For the week ending on April 22, sales of the beer at retailers fell 21.4%, according to NIQ data given to Bump Williams Consulting. The week prior, Bud Light revenue was down 17%, even as sales of rivals Miller Lite and Coors Light increased. That prompted Beer Business Daily to write in a Monday note to subscribers that it has “never seen such a dramatic shift in national share in such a short period of time.”

But don’t expect the sales freefall to be reflected in the beer maker’s bottom line Thursday. Mulvaney published her post on April 1 — a day after A-B’s first quarter ended. It is possible, however, that senior executives might make their first substantial public comments about the incident and answer questions from analysts during the earnings call.

“Company leadership has to address sales and the biggest impact they’ve likely seen has come from recent chain retail declines in Bud Light,” Bryan Roth, an analyst for Feel Goods Company and editor of the alcohol beverage newsletter, Sightlines+, told CNN.

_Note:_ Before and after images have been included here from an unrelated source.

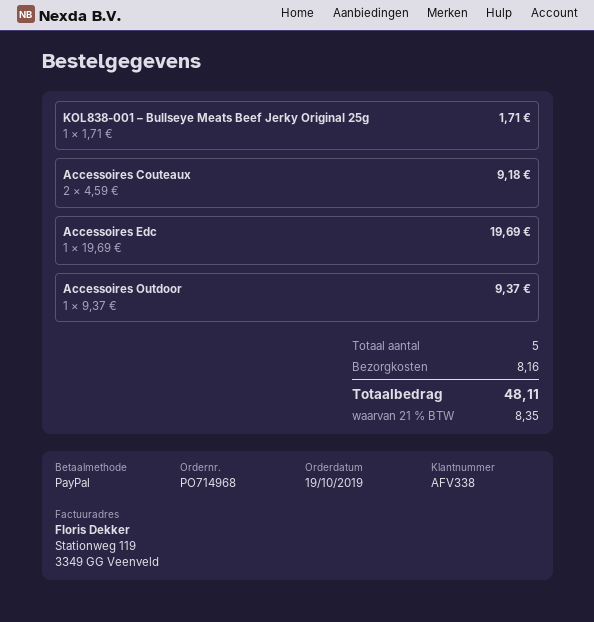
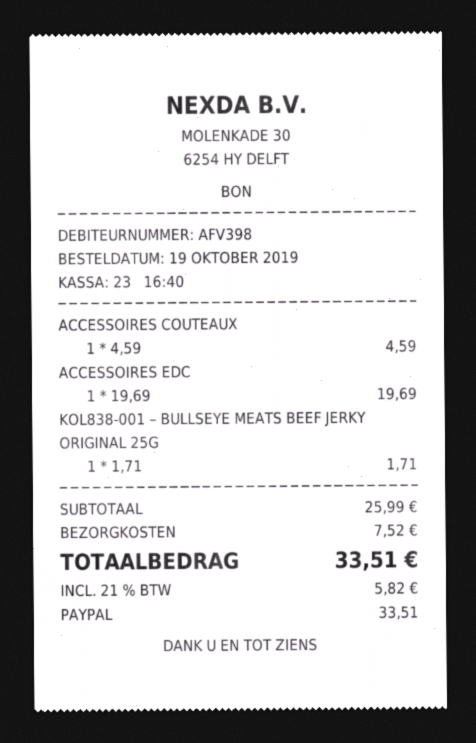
customer number: AFV338 -> AFV398
Accessoires Couteaux: 2 x 4.59 = 9.18 -> 1 x 4.59 = 4.59
Accessoires Outdoor: 1 x 9.37 = 9.37 -> none
shipping: 8.16 -> 7.52
tax: 21% = 8.35 -> 21% = 5.82
total: 48.11 -> 33.51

A-B has been generally quiet since the backlash, with just one short comment posted to Twitter on April 14 from A-B CEO Brendan Whitworth that did not directly mention the controversy. Roth said that he expects “some kind of general reference to what’s happened to the brand, but not likely addressing the controversy head on” when the company speaks with Wall Street analysts Thursday.

Bud Light sales have been declining for years, but this situation has “snowballed” and made its troubles even more pronounced, Roth said.

“Now the company has alienated some conservatives while losing an opportunity to stand by Mulvaney and show a new generation of consumers how it cares about the people younger generations admire,” Roth said. “The future for Bud Light was already less bright before this controversy and is dimmer now.”

Perhaps more troubling for A-B is that the Bud Light sales declines are having a halo effect on its other brands, indicating that drinkers are shunning the whole brand. Sales of Natural Light, Busch Light and Michelob Ultra, which growing prior to March 30, were also down for the week of April 22, according to NIQ data given to Bump Williams Consulting.

Williams told CNN that he doesn’t think A-B has “any choice in terms of commenting on the sate of their sales” and he’s concerned about how long it takes for Bud Light to recover from this “if at all.”

“My fear is that this is no longer just a Bud Light issue, it’s an entire Anheuser-Busch portfolio issue,” he said.